I have a requirement where I have to select around 60 million plus records from database. Once I have all records in ResultSet then I have to formate some columns as per the client requirement(date format and number format) and then I have to write all records in a file(secondary memory).
Currently I am selecting records on day basis (7 selects for 7 days) from DB and putting them in a HashMap. Reading from HashMap and formating some columns and finally writing in a file(separate file for 7 days).
Finally I am merging all 7 files in a single file.
But this whole process is taking 6 hrs to complete. To improve this process I have created 7 threads for 7 days and all threads are writing separate files.
Finally I am merging all 7 files in a single file. This process is taking 2 hours. But my program is going to OutOfMemory after 1 hour and so.
Please suggest the best design for this scenario, should I used some caching mechanism, if yes, then which one and how?
Note: Client doesn't want to change anything at Database like create indexes or stored procedures, they don't want to touch database.
Thanks in advance.
Do you need to have all the records in memory to format them? You could try and stream the records through a process and right to the file. If your able to even break the query up further you might be able to start processing the results, while your still retrieving them.
Depending on your DB backend they might have tools to help with this such as SSIS for Sql Server 2005+.
Edit
I'm a .net developer so let me suggest what I would do in .net and hopefully you can convert into comparable technologies on the java side.
ADO.Net has a DataReader which is a forward only, read only (Firehose) cursor of a resultset. It returns data as the query is executing. This is very important. Essentially, my logic would be:
IDataReader reader=GetTheDataReader(dayOfWeek);
while (reader.Read())
{
file.Write(formatRow(reader));
}
Since this is executing while we are returning rows your not going to block on the network access which I am guessing is a huge bottleneck for you. The key here is we are not storing any of this in memory for long, as we cycle the reader will discard the results, and the file will write the row to disk.

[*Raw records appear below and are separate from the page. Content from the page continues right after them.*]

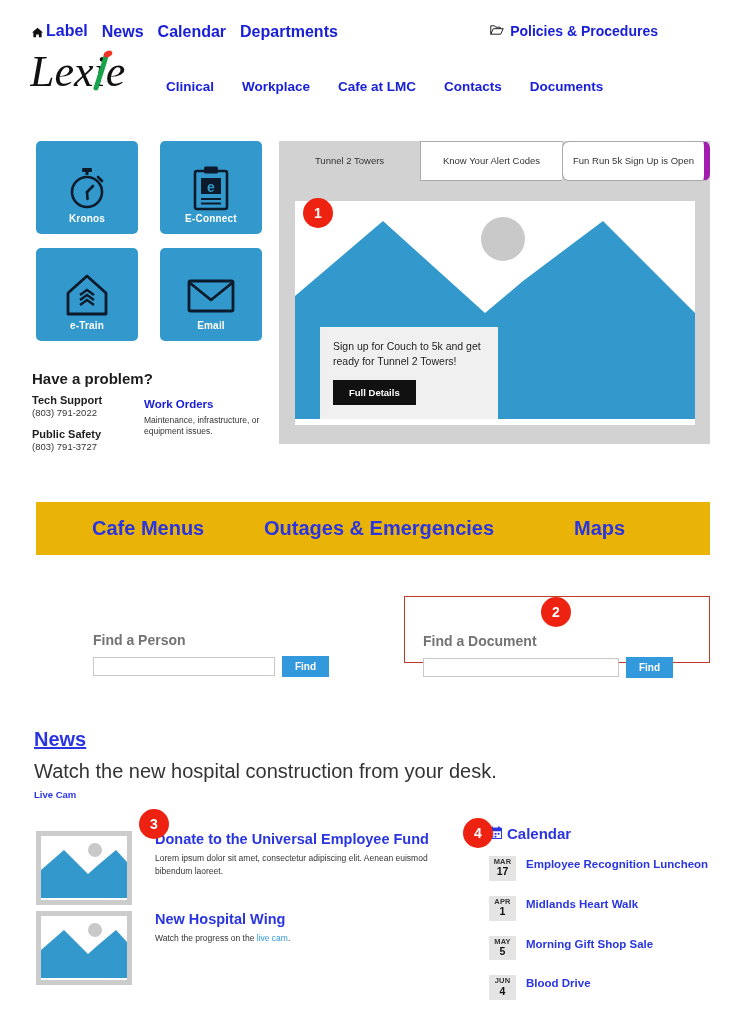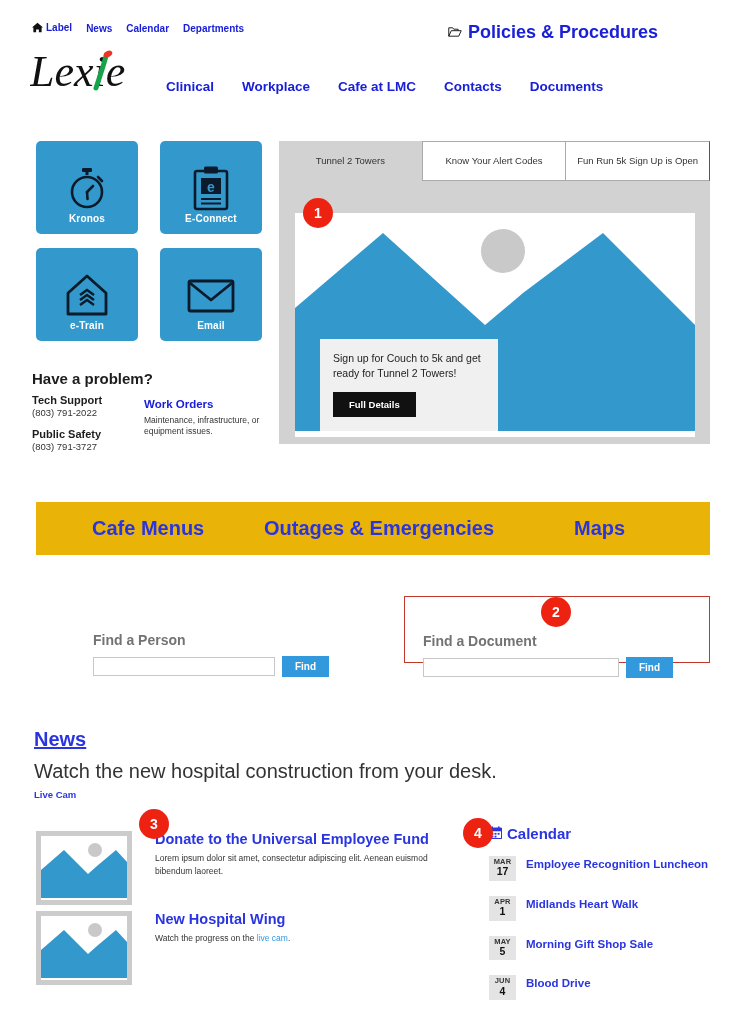--- a/index.html
+++ b/index.html
@@ -43,7 +43,7 @@
 
   .util-link {
     color: #1a20d8;
-    font-size: 10px;
+    font-size: 16px;
     font-weight: bold;
     text-decoration: none;
     white-space: nowrap;

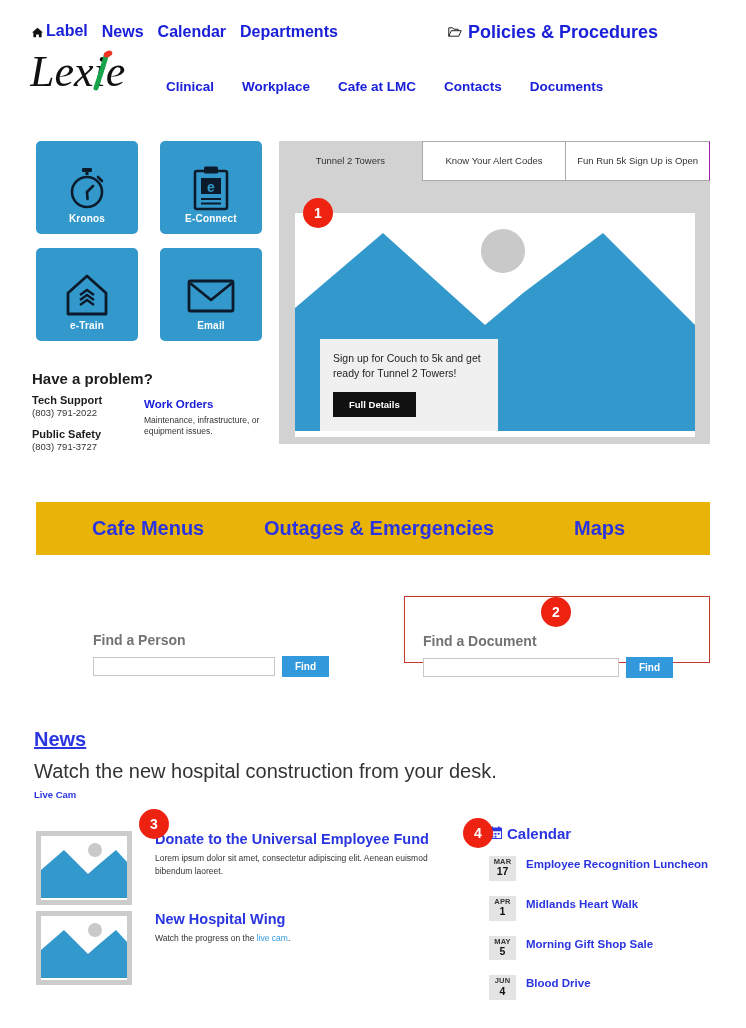--- a/index.html
+++ b/index.html
@@ -48,7 +48,7 @@
     text-decoration: none;
     white-space: nowrap;
   }
-  .util-link.big { font-size: 18px; }
+  .util-link.big { font-size: 14px; }
 
   .home-ico { display: inline-block; vertical-align: -2px; margin-right: 3px; }
   .folder-ico { display: inline-block; vertical-align: -2px; }

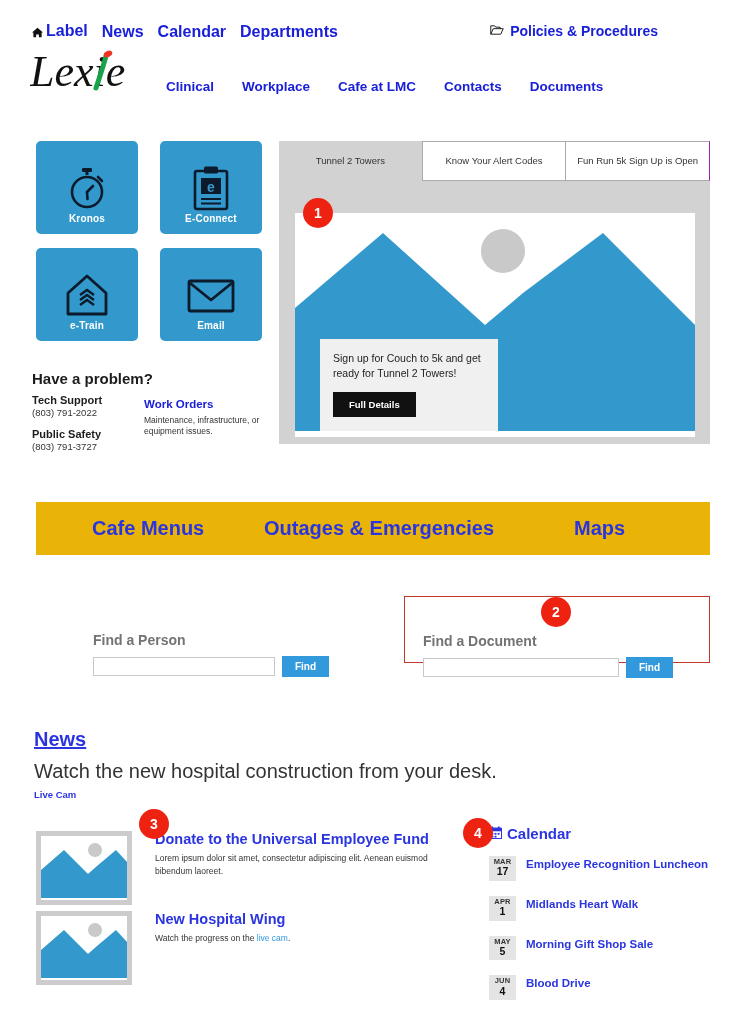--- a/index.html
+++ b/index.html
@@ -142,7 +142,7 @@
     border-top: 1px solid #aaaaaa;
     border-bottom: 1px solid #aaaaaa;
   }
-  .car-tab.inactive:last-child { border-right: 1px solid #a21caf; }
+  .car-tab.inactive:last-child { border-right: 6px solid #a21caf; border-radius: 7px; }
 
   .car-stage {
     position: absolute;

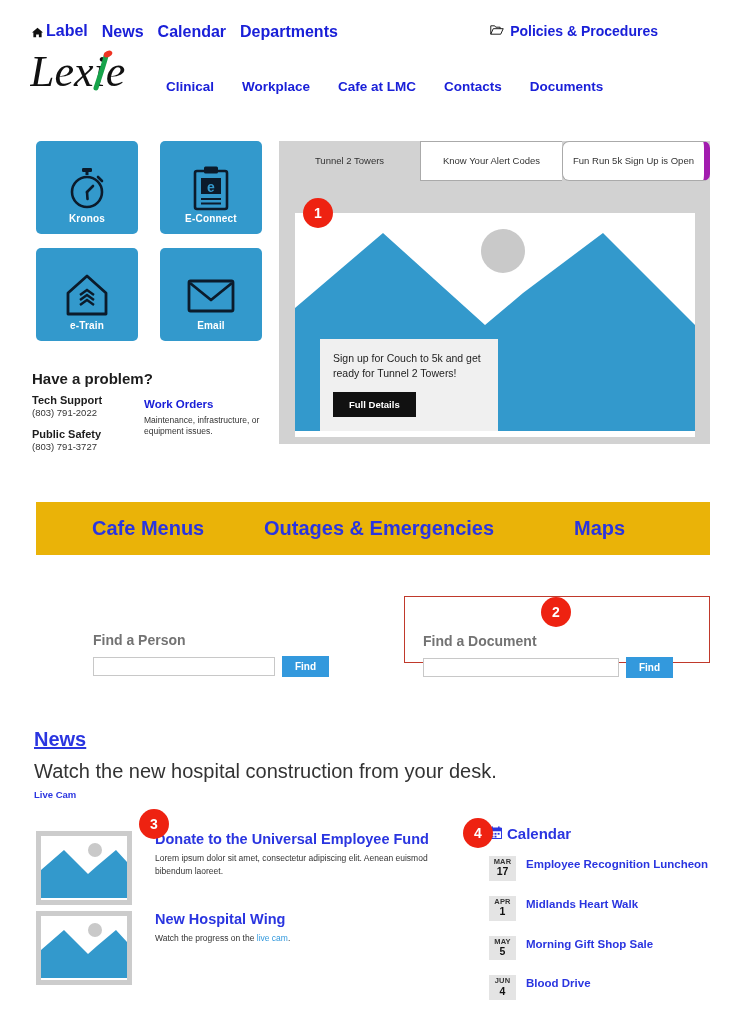--- a/index.html
+++ b/index.html
@@ -146,7 +146,7 @@
 
   .car-stage {
     position: absolute;
-    left: 16px; top: 72px;
+    left: 16px; top: 60px;
     width: 400px; height: 224px;
     background: #ffffff;
     overflow: hidden;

I think what Josh is suggesting is this:
You have loops, where you currently go through all the result records of your query (just using pseudo code here):
while (rec = getNextRec() )
{
put in hash ...
}
for each rec in (hash)
{
format and save back in hash ...
}
for each rec in (hash)
{
write to a file ...
}
instead, do it like this:
while (rec = getNextRec() )
{
format fields ...
write to the file ...
}
then you never have more than 1 record in memory at a time ... and you can process an unlimited number of records.
Obviously reading 60 million records at once is using up all your memory - so you can't do that. (ie your 7 thread model). Reading 60 millions records one at a time is using up all your time - so you can't do that either (ie your initial read to file model).
So.... you're going to have to compromise and do a bit of both.
Josh has it right - open a cursor to your DB that simply reads the next record, one after the other in the simplest, most feature-light way. A "firehose" cursor (otherwise known as a read-only, forward-only cursor) is what you want here as it imposes the least load on the database. The DB isn't going to let you update the records, or go backwards in the recordset, which you don't want anyway, so it won't need to handle memory for the records.
Now you have this cursor, you're being given 1 record at a time by the DB - read it, and write it to a file (or several files), this should finish quite quickly. Your task then is to merge the files into 1 with the correct order, which is relatively easy.
Given the quantity of records you have to process, I think this is the optimum solution for you.
But... seeing as you're doing quite well so far anyway, why not just reduce the number of threads until you are within your memory limits. Batch processing is run overnight is many companies, this just seems to be another one of those processes.
Depends on the database you are using, but if it was SQL Server, I would recommend using something like SSIS to do this rather than writing a program.